It still however does not include other infrastructure areas like roads, ports, water supply projects, etc. Even these activities could have been covered, so that in case of infrastructure activities, all the persons concerned - builders and operators of the infrastructure facilities, investors, financers, etc. can get benefits under Income Tax Act.

     

Reliefs for infrastructure are widened

 

6. Infrastructure

6.1 Infrastructure Capital Funds & Companies [S.10(23G)]

For infrastructure, the finance minister had in the previous budget, announced tax concessions for infrastructure capital funds and companies (ICF). Any income by way of dividend, interest or long term capital gains earned by ICF is exempt from tax. ICFs, have to invest in an enterprise which is in the business of developing, maintaining and operating infrastructure facility. At present, infrastructure facility means a road, bridge, airport, railway system, water supply project, irrigation project, sanitation and sewerage system. Now the activities covered by infrastructure facility also mean generation or generation and distribution of power and telecommunication services.

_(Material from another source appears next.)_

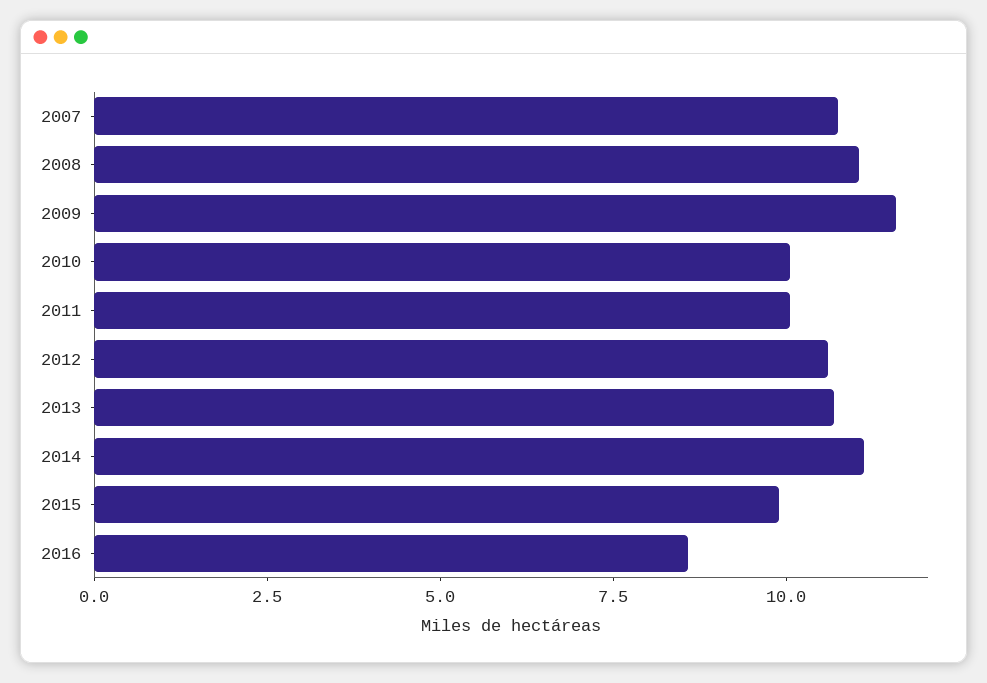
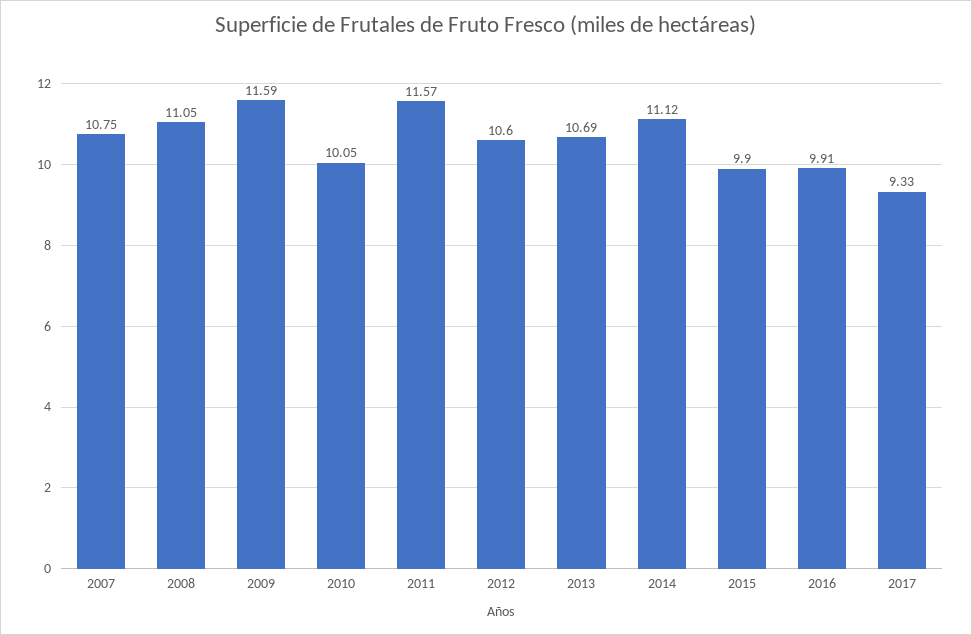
2011: 10 -> 11.57
2016: 8.5 -> 9.91
2017: none -> 9.33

Tax holiday is proposed for telecom

 

6.2 Telecommunication Services [S.80-IA]

Telecommunication Services were accorded the status of infrastructure some time ago. Now under the Income Tax Act also tax holiday has been given for persons providing telecommunication services. The person should commence operating such services between 1st April, 1995 and 31st March, 2000. The profits from such business will be exempt from tax for a period five years. Thereafter the profits @ 25% shall be exempted. The relief of 25% will be available for further five years. If the assessee is a company, then the relief will be 30% instead of 25%.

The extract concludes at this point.